The Board of Police, now called the Board of Supervisors, purchased
two-story frame building west of
the Methodist Episcopal Church in Kosciusko for a courthouse. It was used until near the close of July, 1860. About 2 a.m. the citizens of Kosciusko were again aroused by the cry of FIRE. The records were but few and all were saved.
It is said by those present (Mr. Watkins, the editor being out of state at that time) that James A. Groves then living one mile north of Kosciusko and who was purely an Oldtime Wesleyan Methodist, came on the ground. Seeing the house where he worshipped smoking with an occasional blaze on the wall from an oily plank, he gathered a bucket of water and ran up to B. A. Clark (who is a zealous Methodist and who was upon a ladder on the church, and handed him the bucket of water. Clark, in his excitement on taking the water, instead of using it to quench the fire turned and threw the water upon Groves.

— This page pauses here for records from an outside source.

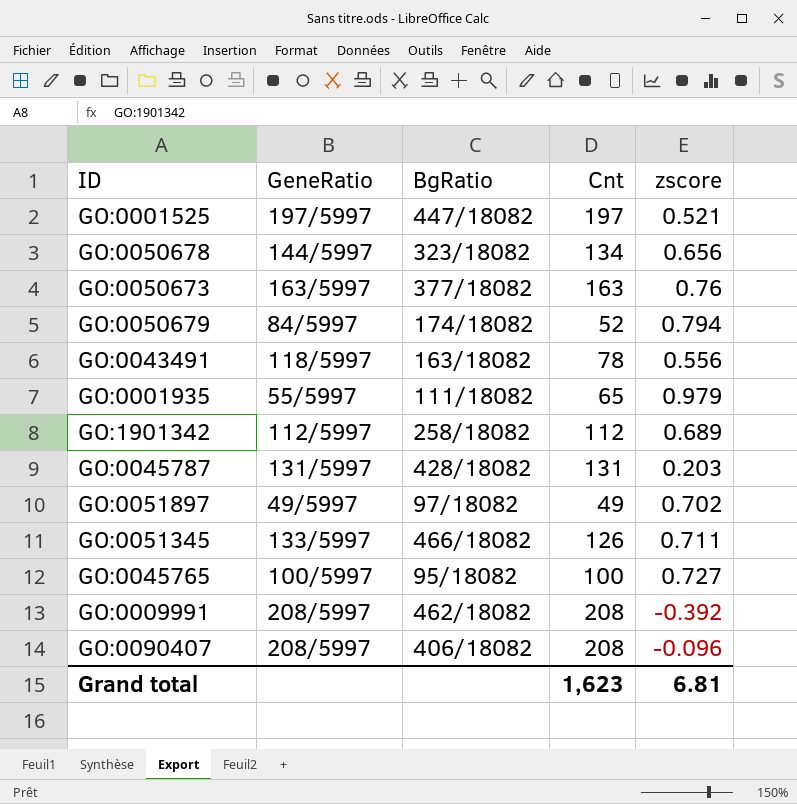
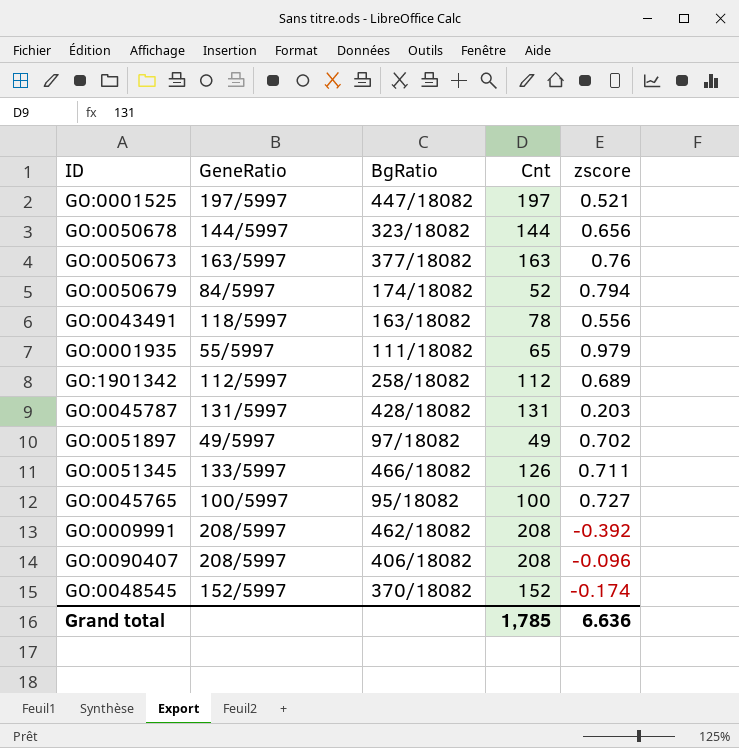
GO:0050678 | Cnt: 134 -> 144
row GO:0048545: none -> 152/5997 | 370/18082 | 152 | -0.174
Grand total | Cnt: 1,623 -> 1,785
Grand total | zscore: 6.81 -> 6.636

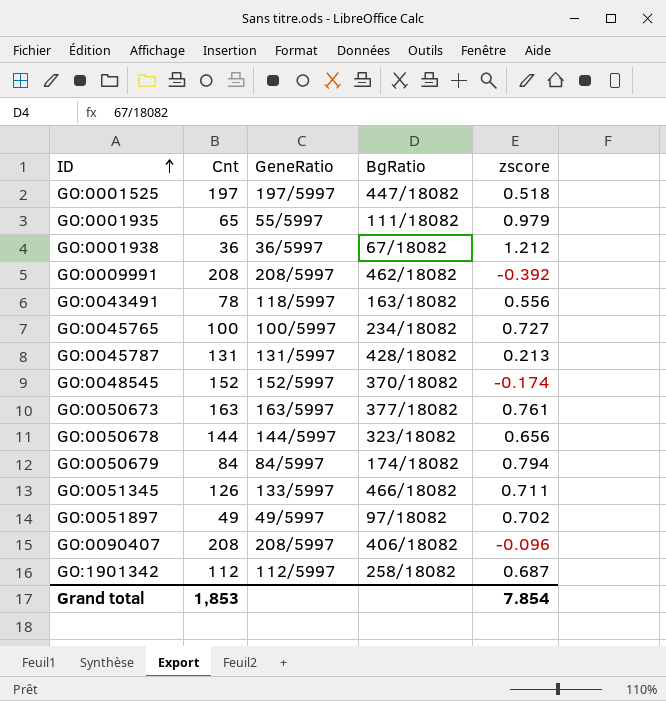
row order: none -> ID ascending
column Cnt | position: 4 -> 2
GO:0001525 | zscore: 0.521 -> 0.518
row GO:0001938: none -> 36 | 36/5997 | 67/18082 | 1.212
GO:0045765 | BgRatio: 95/18082 -> 234/18082
GO:0045787 | zscore: 0.203 -> 0.213
GO:0050673 | zscore: 0.76 -> 0.761
GO:0050679 | Cnt: 52 -> 84
GO:1901342 | zscore: 0.689 -> 0.687
Grand total | Cnt: 1,785 -> 1,853
Grand total | zscore: 6.636 -> 7.854

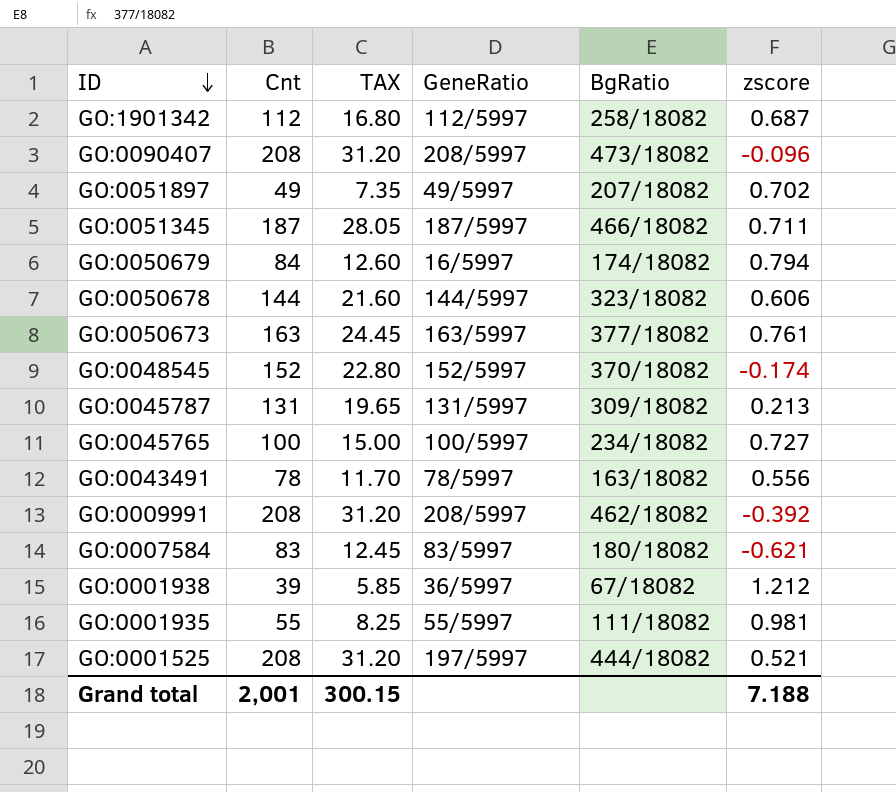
row order: ID ascending -> ID descending
column TAX | formula: none -> [Cnt] * 0.15
GO:0090407 | BgRatio: 406/18082 -> 473/18082
GO:0051897 | BgRatio: 97/18082 -> 207/18082
GO:0051345 | Cnt: 126 -> 187
GO:0051345 | GeneRatio: 133/5997 -> 187/5997
GO:0050679 | GeneRatio: 84/5997 -> 16/5997
GO:0050678 | zscore: 0.656 -> 0.606
GO:0045787 | BgRatio: 428/18082 -> 309/18082
GO:0043491 | GeneRatio: 118/5997 -> 78/5997
row GO:0007584: none -> 83 | 12.45 | 83/5997 | 180/18082 | -0.621
GO:0001938 | Cnt: 36 -> 39
GO:0001935 | Cnt: 65 -> 55
GO:0001935 | zscore: 0.979 -> 0.981
GO:0001525 | Cnt: 197 -> 208
GO:0001525 | BgRatio: 447/18082 -> 444/18082
GO:0001525 | zscore: 0.518 -> 0.521
Grand total | Cnt: 1,853 -> 2,001
Grand total | zscore: 7.854 -> 7.188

There seemed to be little, if any
|motive in the burning of this frame building. It had only been used as a courthouse for a few terms of the Circuit Court. The alarm was given after 12 o'clock at night, when all good and law abiding citizens ought to be at home and resting in sleep. Yet the surroundings of that burning indicate that it was probably carelessness or an accident.
In the year 1860 the Board of Police contracted with a Mr. Davidson for building a two-story brick courthouse which cost the county $20,000. It was finished in 1861 and the first term of Circuit Court was held that spring.
An old ledger of the minutes of the Board of Police, now stored in the downstairs vault of Attala's modern chancery court building, shows that John C. Chipey was hired to supervise the brickwork on this new courthouse. He was paid $157 for the job.